Contrairement aux possibilités d’il y a trois ou quatre ans, il apparaît désormais peu probable à notre équipe que les aventures militaires extérieures soient adoptées comme moyen de sortie de crise. L’entrée dans la phase d’austérité est en effet peu propice à de nouvelles aventures coûteuses qui ne feraient qu’exacerber les tensions internes tout en générant une opposition extérieure farouche … sachant que les Etats-Unis sont devenus extrêmement dépendants du bon vouloir économique et financier du reste du monde.

Bon gré, mal gré, les Etats-Unis vont devoir faire face désormais aux contradictions et déséquilibres immenses accumulés en cinq décennies. Et cela va bien entendu accroître considérablement leur « risque-pays » et les incertitudes sur leur croissance, leur fiscalité, leur attractivité, leur capacité à honorer leur dette, …

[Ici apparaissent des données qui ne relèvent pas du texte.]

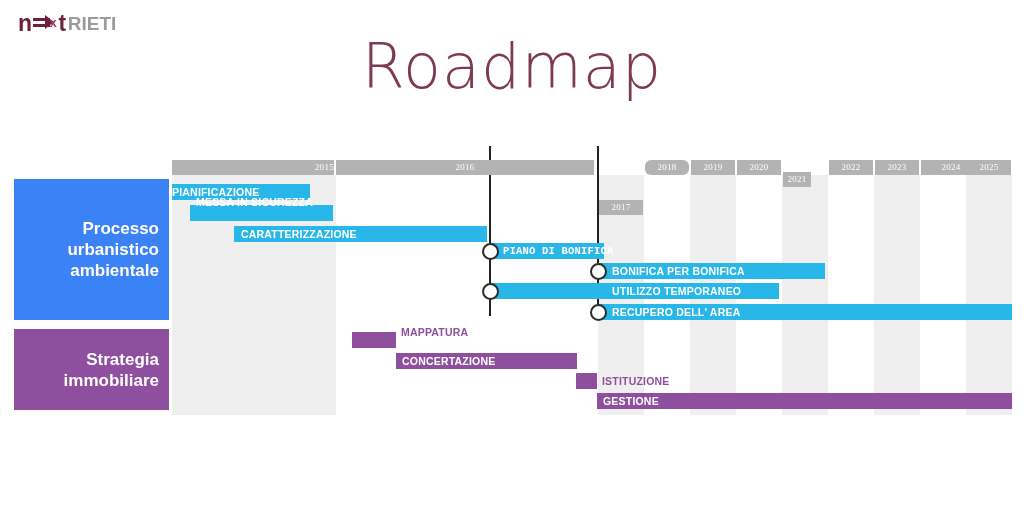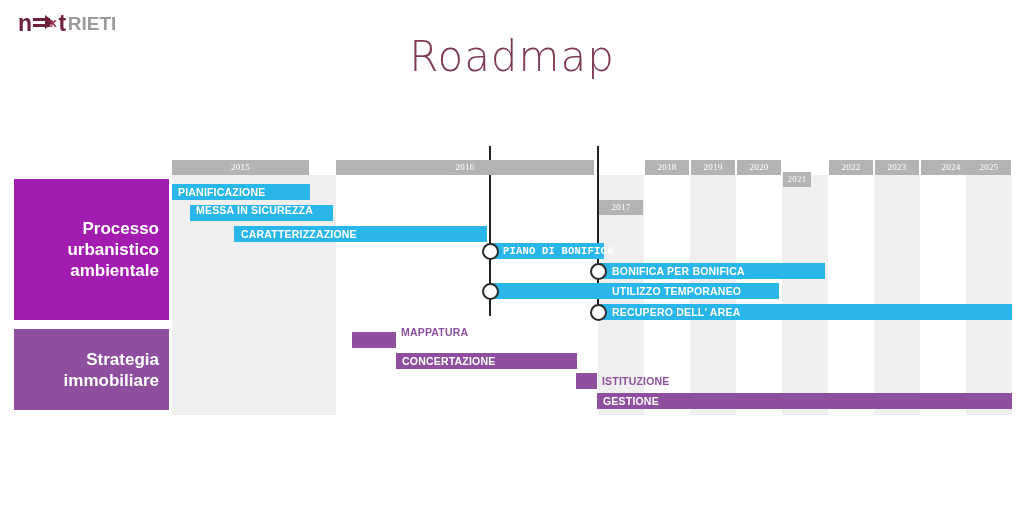--- a/index.html
+++ b/index.html
@@ -82,7 +82,7 @@
     top: 36px;
     width: 1024px;
     text-align: center;
-    font-size: 42px;
+    font-size: 62px;
     font-weight: 300;
     color: #7d3a50;
     font-family: "DejaVu Sans", sans-serif;

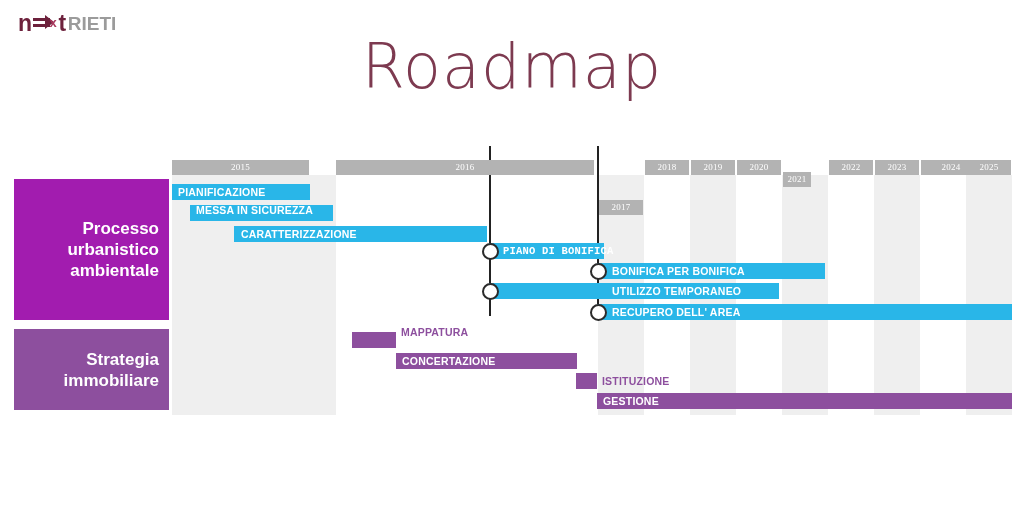--- a/index.html
+++ b/index.html
@@ -200,7 +200,7 @@
   <div class="vline" style="left:489px; top:146px; height:170px;"></div>
   <div class="vline" style="left:597px; top:146px; height:170px;"></div>
 
-  <div class="yearcell" style="left:172px; width:137px;">2015</div>
+  <div class="yearcell" style="left:172px; width:162px;text-align:right;">2015</div>
   <div class="yearcell" style="left:336px; width:258px;">2016</div>
   <div class="yearcell" style="left:599px; width:44px;margin-top:40px;">2017</div>
   <div class="yearcell" style="left:645px; width:44px;">2018</div>

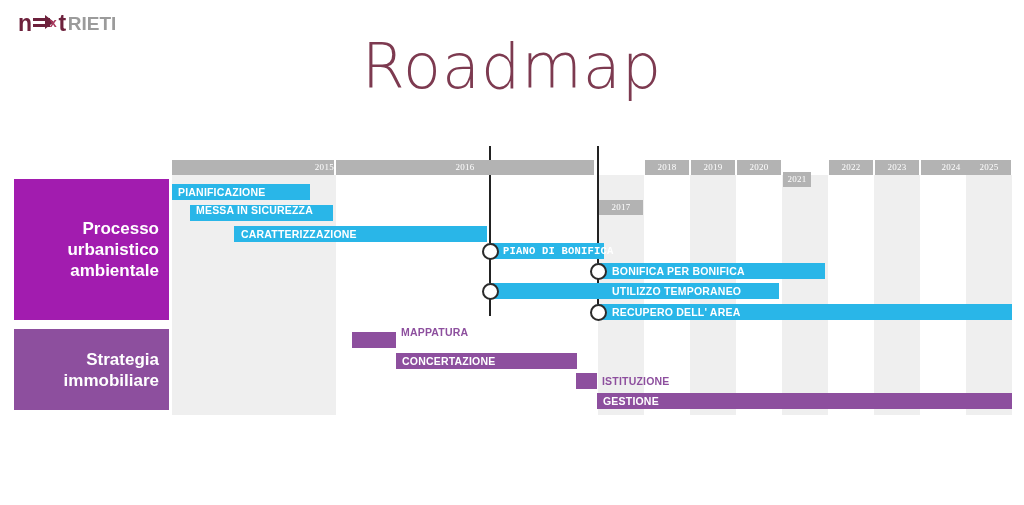--- a/index.html
+++ b/index.html
@@ -203,7 +203,7 @@
   <div class="yearcell" style="left:172px; width:162px;text-align:right;">2015</div>
   <div class="yearcell" style="left:336px; width:258px;">2016</div>
   <div class="yearcell" style="left:599px; width:44px;margin-top:40px;">2017</div>
-  <div class="yearcell" style="left:645px; width:44px;">2018</div>
+  <div class="yearcell" style="left:645px; width:44px;border-radius:6px;">2018</div>
   <div class="yearcell" style="left:691px; width:44px;">2019</div>
   <div class="yearcell" style="left:737px; width:44px;">2020</div>
   <div class="yearcell" style="left:783px; width:28px;margin-top:12px;">2021</div>

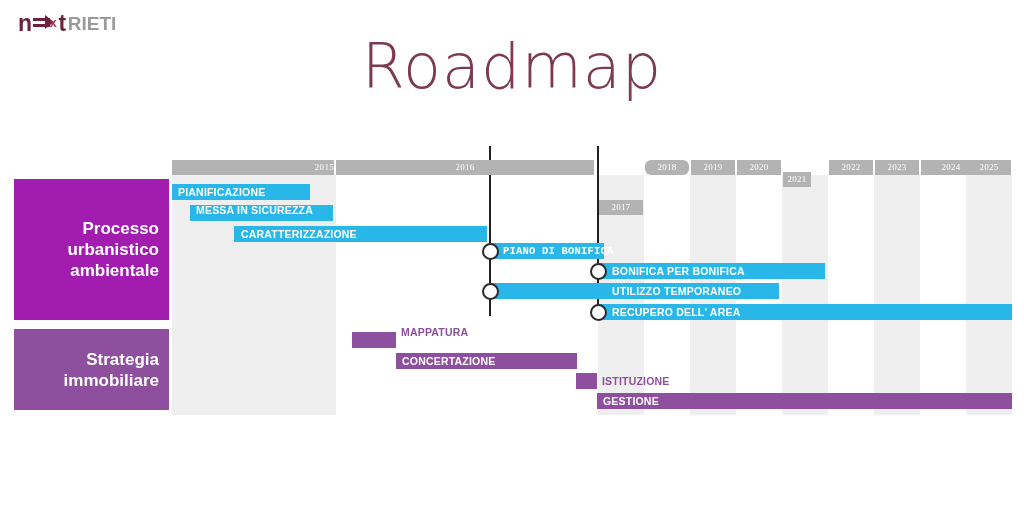--- a/index.html
+++ b/index.html
@@ -223,7 +223,7 @@
   </div>
 
   <div class="bar cyan" style="left:172px; top:184px; width:138px;"></div>
-  <div class="barlabel inside" style="left:178px; top:184px;">PIANIFICAZIONE</div>
+  <div class="barlabel inside" style="left:172px; top:184px;">PIANIFICAZIONE</div>
 
   <div class="bar cyan" style="left:190px; top:205px; width:143px;"></div>
   <div class="barlabel inside" style="left:196px; top:202px;">MESSA IN SICUREZZA</div>

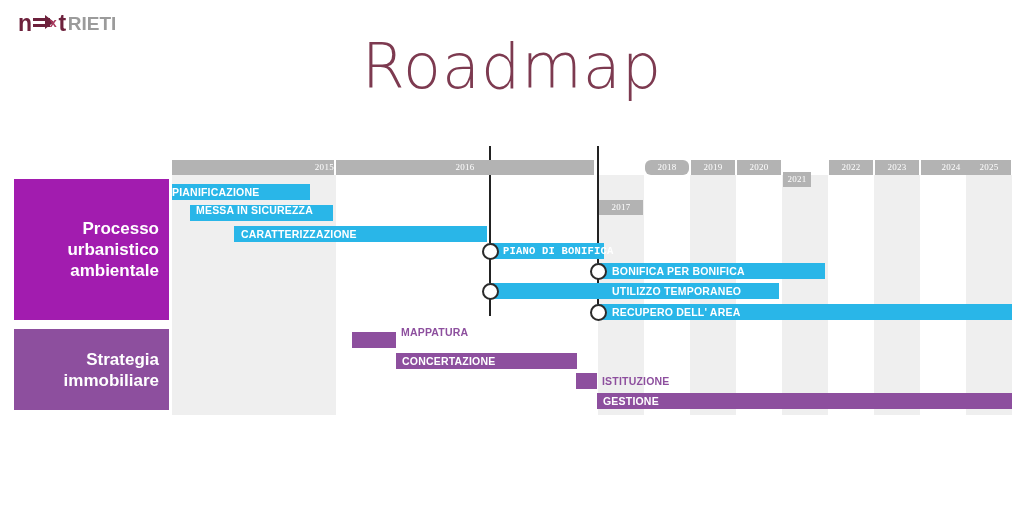--- a/index.html
+++ b/index.html
@@ -226,7 +226,7 @@
   <div class="barlabel inside" style="left:172px; top:184px;">PIANIFICAZIONE</div>
 
   <div class="bar cyan" style="left:190px; top:205px; width:143px;"></div>
-  <div class="barlabel inside" style="left:196px; top:202px;">MESSA IN SICUREZZA</div>
+  <div class="barlabel inside" style="left:196px; top:194px;">MESSA IN SICUREZZA</div>
 
   <div class="bar cyan" style="left:234px; top:226px; width:253px;"></div>
   <div class="barlabel inside" style="left:241px; top:226px;">CARATTERIZZAZIONE</div>

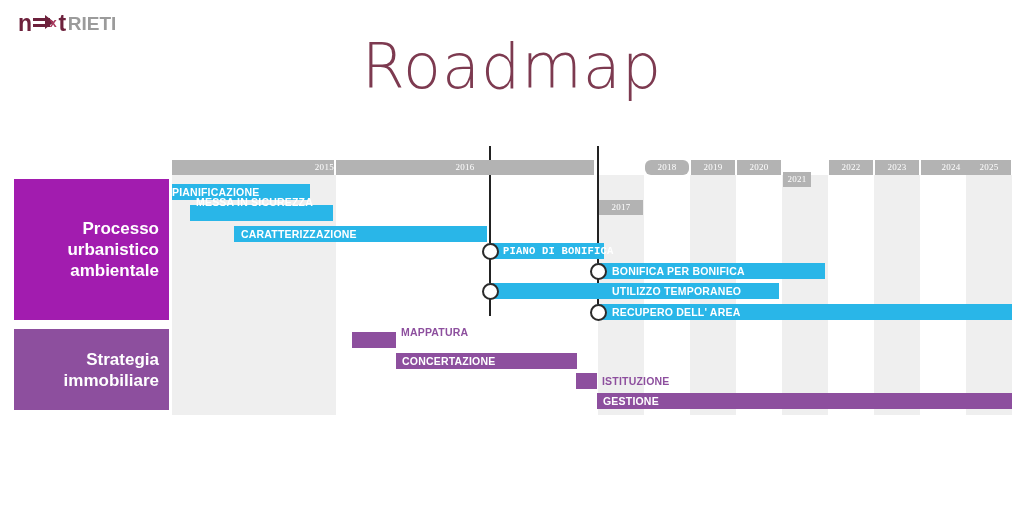--- a/index.html
+++ b/index.html
@@ -139,7 +139,7 @@
     box-sizing: border-box;
     padding-right: 10px;
   }
-  .catbox.cyan { background: #a21caf; }
+  .catbox.cyan { background: #3b82f6; }
   .catbox.purple { background: #8d4f9e; }
 
   .bar {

Extrait GEAB N°47, 15 septembre 2010) -

Notes

[1L’utilisation des cartes de crédit s’effondre. Source : BusinessWeek, 08/09/2010

[2Comme le décrit bien le Guardian /dans cet article du 15/08/2010. Or la fin d’un rêve peut très vite tourner au cauchemar.

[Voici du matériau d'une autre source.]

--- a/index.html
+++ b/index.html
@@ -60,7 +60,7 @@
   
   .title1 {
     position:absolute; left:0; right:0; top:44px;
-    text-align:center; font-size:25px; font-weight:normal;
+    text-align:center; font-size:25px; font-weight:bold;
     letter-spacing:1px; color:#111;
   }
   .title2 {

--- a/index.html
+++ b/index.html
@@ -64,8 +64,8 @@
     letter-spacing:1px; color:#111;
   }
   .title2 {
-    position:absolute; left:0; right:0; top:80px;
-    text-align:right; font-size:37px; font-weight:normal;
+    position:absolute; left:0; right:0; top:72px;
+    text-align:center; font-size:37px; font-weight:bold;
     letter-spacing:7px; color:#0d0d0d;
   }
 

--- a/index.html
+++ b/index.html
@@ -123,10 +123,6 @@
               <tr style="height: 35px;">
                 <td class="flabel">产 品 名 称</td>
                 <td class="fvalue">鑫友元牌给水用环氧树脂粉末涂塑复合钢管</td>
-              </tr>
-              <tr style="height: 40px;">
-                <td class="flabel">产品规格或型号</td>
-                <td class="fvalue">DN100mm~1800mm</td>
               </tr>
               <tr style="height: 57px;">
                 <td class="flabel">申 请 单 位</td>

[3Les changements d’attitude sont en effet rapides, nombreux et radicaux : depuis des villes qui décident d’enlever le macadam des routes faute de pouvoir payer leur remise en état et qui reviennent donc aux pistes du Far West, en passant par la fin de la passion du golf qui entraîne les terrains dans la faillite, la suppression du papier-toilettes dans certains services publics, l’abandon de bateaux de plaisance tout au long des côtes usaméricaines, la fin du financement public des aides aux handicapés, à l’éducation, aux retraités dans de nombreux états et villes, la fin de la voiture pour les teenagers de 16 ans, les universités au bord de la banqueroute, … même le taux de natalité est en chute. Sources  : USAToday, 03/08/2010 ; CNNMoney, 23/07/2010 ; USAToday, 26/08/2010 ; LJWorld, 08/09/2010 ; USAToday, 08/06/2010 ; USAToday, 28/07/2010 ; New York Times, 14/08/2010 ; Wall Street Journal 17/07/2010 ; USAToday, 27/08/2010

[4Source : Washington Post, 12/08/2010

[5C’est d’ailleurs ce qu’avant anticipé LEAP/E2020 dès Février 2009 dans le GEAB N°32.